“这个……”肖国越稍微犹豫了一下:“这么晚了,我们就这样通知冯区长的家人,会不会对他们打击太大?……”
“这件事总归是要告诉冯区长的家人的,何况我们还需要跟他的家人了解一些情况,以便于我们的侦破,越早开始询问,他们记得的事情越清楚,对侦破工作也就越有好处。”沈严坚持地说。
肖国越看看沈严坚决的态度,只得点了点头:“那好,我安排一下。不过……”他看了一眼沈严身后的一众人等,说:“沈队长,现在天很晚了,冯区长家里就她爱人和女儿,我们去这么多人……是不是不太方便?……”

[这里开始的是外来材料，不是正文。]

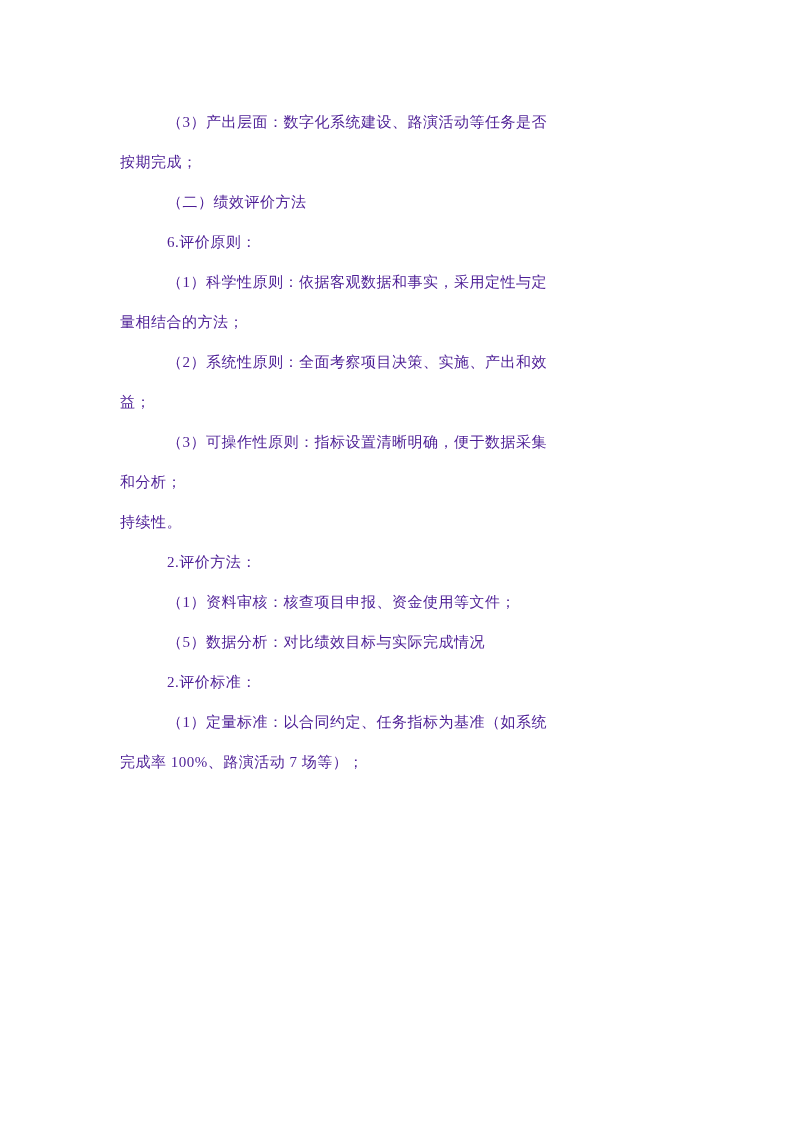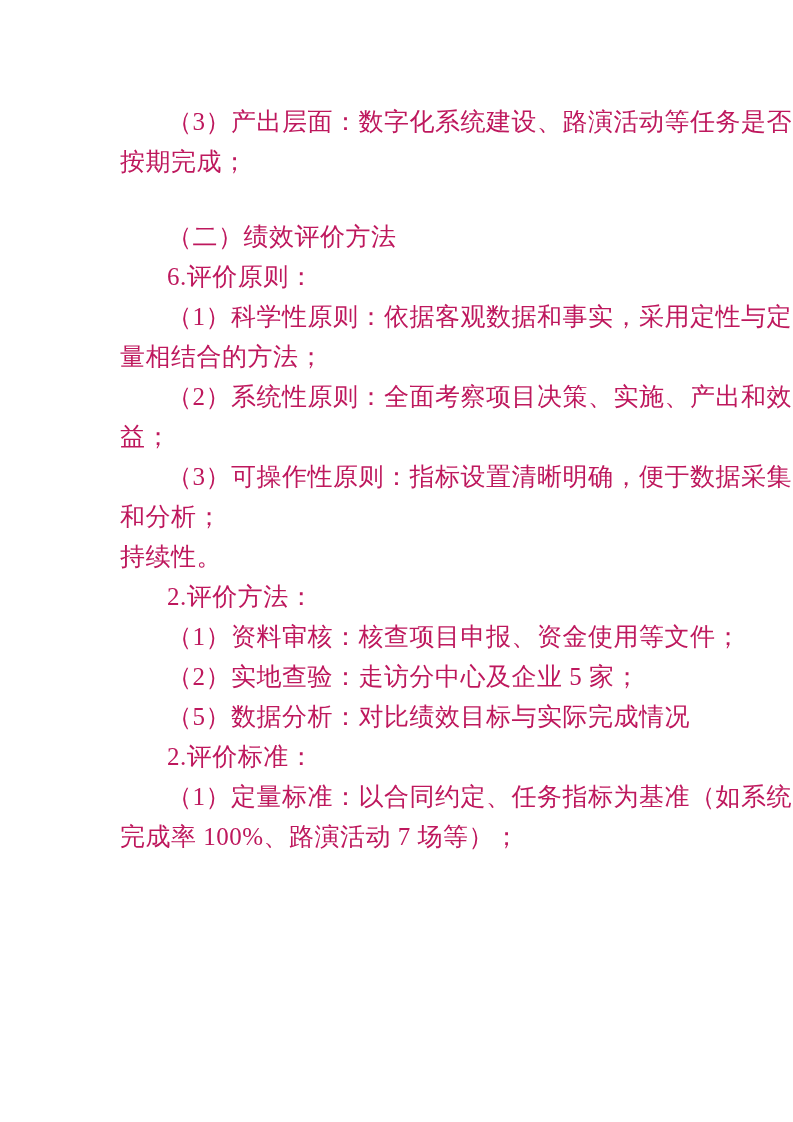--- a/index.html
+++ b/index.html
@@ -18,51 +18,49 @@
   }
   .text-block {
     position: absolute;
     left: 120px;
     top: 102px;
     width: 580px;
   }
   .line {
     height: 40px;
     line-height: 40px;
-    font-size: 25px;
+    font-size: 15px;
     letter-spacing: 0.5px;
     white-space: nowrap;
-    color: #be185d;
+    color: #4c1d95;
   }
   .indent {
     padding-left: 47px;
   }
   .heading {
     
     font-weight: 500;
-    margin-top: 35px;
   }
 </style>
 </head>
 <body>
 
 <div class="page">
   <div class="text-block">
     <div class="line indent">（3）产出层面：数字化系统建设、路演活动等任务是否</div>
     <div class="line">按期完成；</div>
     <div class="line indent heading">（二）绩效评价方法</div>
     <div class="line indent">6.评价原则：</div>
     <div class="line indent">（1）科学性原则：依据客观数据和事实，采用定性与定</div>
     <div class="line">量相结合的方法；</div>
     <div class="line indent">（2）系统性原则：全面考察项目决策、实施、产出和效</div>
     <div class="line">益；</div>
     <div class="line indent">（3）可操作性原则：指标设置清晰明确，便于数据采集</div>
     <div class="line">和分析；</div>
     <div class="line">持续性。</div>
     <div class="line indent">2.评价方法：</div>
     <div class="line indent">（1）资料审核：核查项目申报、资金使用等文件；</div>
-    <div class="line indent">（2）实地查验：走访分中心及企业 5 家；</div>
     <div class="line indent">（5）数据分析：对比绩效目标与实际完成情况</div>
     <div class="line indent">2.评价标准：</div>
     <div class="line indent">（1）定量标准：以合同约定、任务指标为基准（如系统</div>
     <div class="line">完成率 100%、路演活动 7 场等）；</div>
   </div>
 </div>
 
 </body></html>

“这个我明白。”沈严回身对其他人说:“礼源跟我去,其他人先回去吧,具体的调查等明天再说。”接着他又将目光转向蒋睿恒和李嘉宇:“睿恒,麻烦你回去稍微做下准备,明天早上冯区长的家人应该会过去认尸。嘉宇,麻烦你先把证物带回警局,后续的工作就麻烦你们了。”
所有人各自领命,沈严带着方礼源离开,蒋睿恒和李嘉宇看着沈严离去的背影,又看看身后的尸体,脸色都有些沉重。蒋睿恒叹了一口气:“晋松这个差出得还真不是时候……”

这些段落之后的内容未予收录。